Since the question is to find the number of ways, we are going to use permutation and combination methods which we will study on our schools to approach the given questions to find the number of ways since the number of permutations of r-objects can be found from among n-things is ${}^n{p_r}$ where p refers to the permutation. Also, similarly, for combination we have r-objects and among n-total things are ${}^n{C_r}$ .
Formula used: ${}^n{C_r} = \dfrac{{n!}}{{r!(n - r)!}}$

Complete step-by-step solution:
Let the question is to find the different number of ways hence we use only a combination method to approach the given question.
Case1: When Ms. Radha is the speaker.
Ms. Rani would not speak. In this case, the total number of selected girls are only seven out of eight girls (Radha is the speaker and Rani will not speak, so Radha will be one speaker and we need to select the balance of seven from the remaining eight unknown girls)
But for boys it has not changed and remains at six out of eight.
Thus, we get, ${}^8{C_7} \times {}^8{C_6} = \dfrac{{8!}}{{7!1!}} \times \dfrac{{8!}}{{6!2!}}$
Further solving this we get, ${}^8{C_7} \times {}^8{C_6} = 8 \times 28 \Rightarrow 224$
Case2: When Ms. Radha is not the speaker, but Ms. Rani is the speaker, Ravi would not be speaking
In this case, we have the select the balance girls in seven out of eight (since Rani is the speaker and Radha is not, so two is done)
For boys, we have six out of seven (since Ravi is not the speaker)
Thus, we get, ${}^8{C_7} \times {}^7{C_6} = \dfrac{{8!}}{{7!1!}} \times \dfrac{{7!}}{{6!1!}}$
Further solving we get, ${}^8{C_7} \times {}^7{C_6} = 8 \times 7 \Rightarrow 56$
Case3: In this case, Neither Ms. Radha nor Rani is the speaker (if Radha speaks then Rani will not if Rani speaks then Radha will not)
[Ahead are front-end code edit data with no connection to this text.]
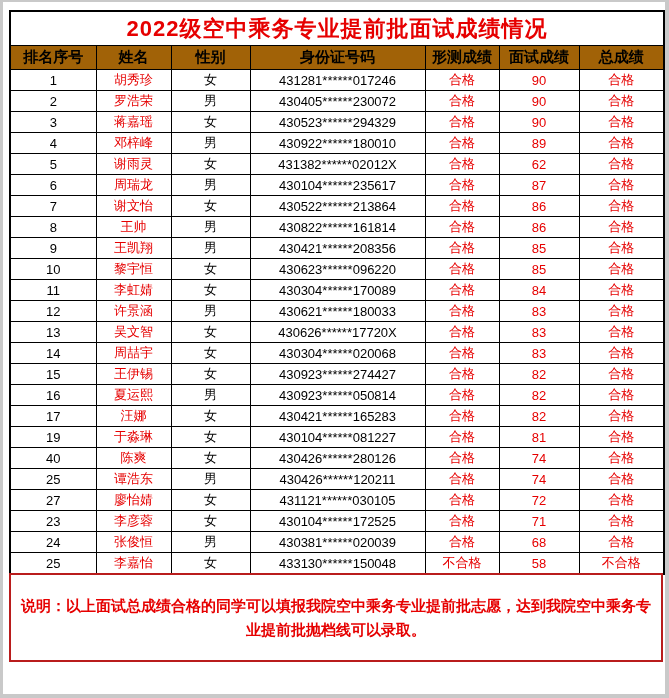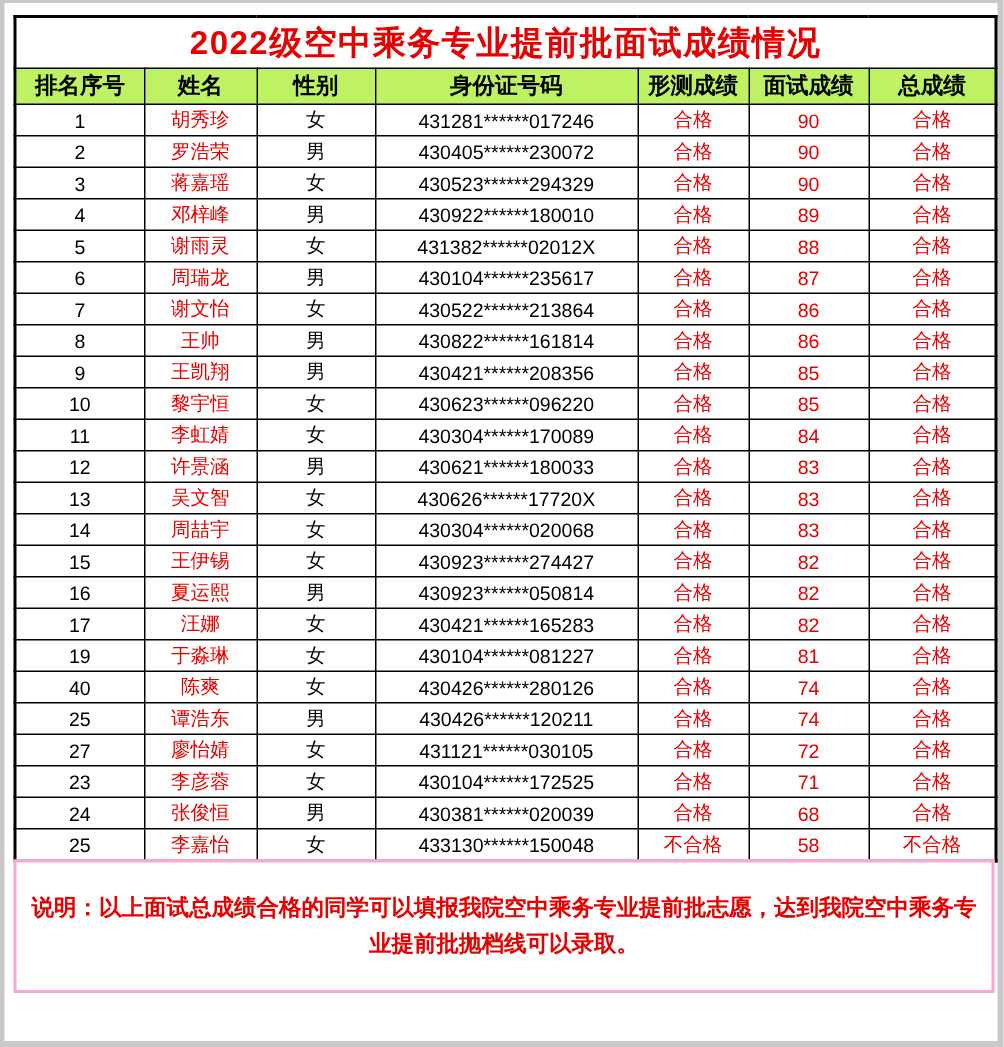--- a/index.html
+++ b/index.html
@@ -54,7 +54,7 @@
     font-size: 15px;
     font-weight: bold;
     color: #000000;
-    background: #bef264;
+    background: #a16207;
   }
   .results-table tbody td {
     height: 20px;

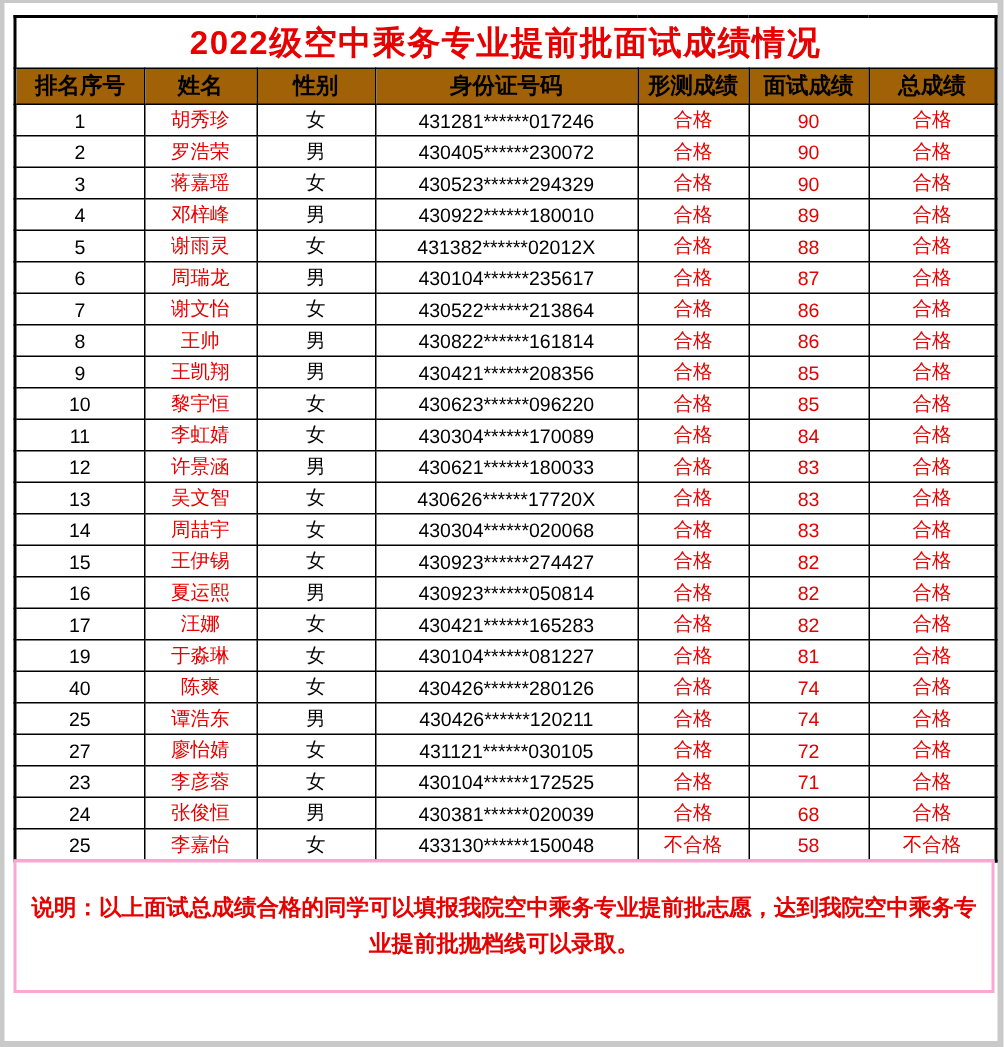--- a/index.html
+++ b/index.html
@@ -158,7 +158,7 @@
             <td>女</td>
             <td>431382******02012X</td>
             <td class="red">合格</td>
-            <td class="red">88</td>
+            <td class="red">62</td>
             <td class="red">合格</td>
           </tr>
           <tr>

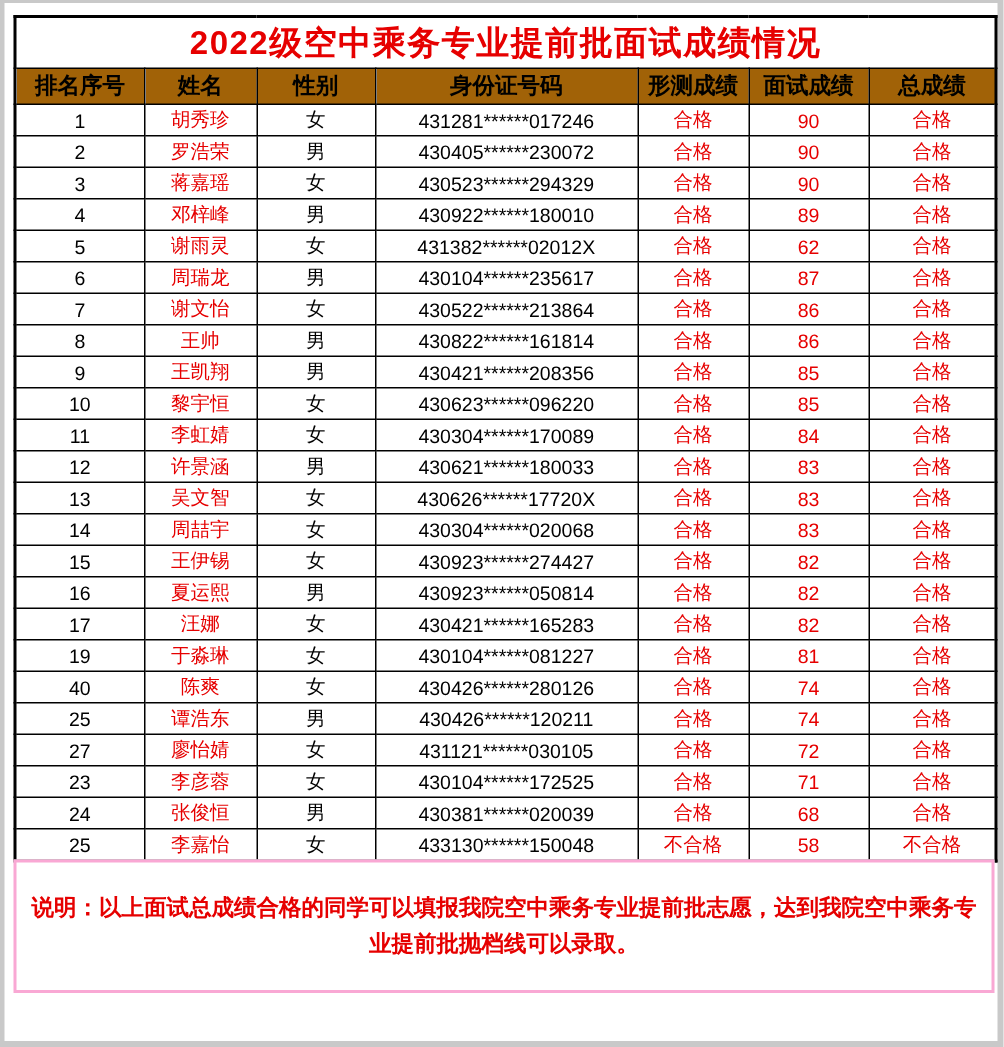--- a/index.html
+++ b/index.html
@@ -69,7 +69,7 @@
     width: 654px;
     height: 89px;
     box-sizing: border-box;
-    border: 2px solid #f9a8d4;
+    border: 2px solid #b91c1c;
     margin-top: -2px;
     background: #ffffff;
     display: flex;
There are eight girls out of eight girls. And for boys, there will be no change.
Thus, we get, ${}^8{C_8} \times {}^8{C_6} = \dfrac{{8!}}{{8!0!}} \times \dfrac{{8!}}{{6!2!}}$
Further soling we get, ${}^8{C_8} \times {}^8{C_6} = 28$
Hence in total we get $224 + 56 + 28 = 308$ ways.
Hence option $B)308$ is correct.

Note: If there is no restriction like Mr. Ravi refuses to speak if Ms. Ravi is the speaker. Ms. Rani refuses to speak if Ms. Radha is a speaker. We are simply able to apply the formula using the information that there are $10$ girls and $8$ girls that need to speak and from $8$ boys, $6$ boys have to speak.
Thus, we get from the combination formula for the total number of ways is ${}^{10}{C_8} \times {}^8{C_6}$
Which can be repressed as ${}^{10}{C_8} \times {}^8{C_6} = \dfrac{{10!}}{{8!2!}}\dfrac{{8!}}{{6!2!}} = 1260$ (after the simplification)
Thus, we get $1260$ ways if there is no restriction.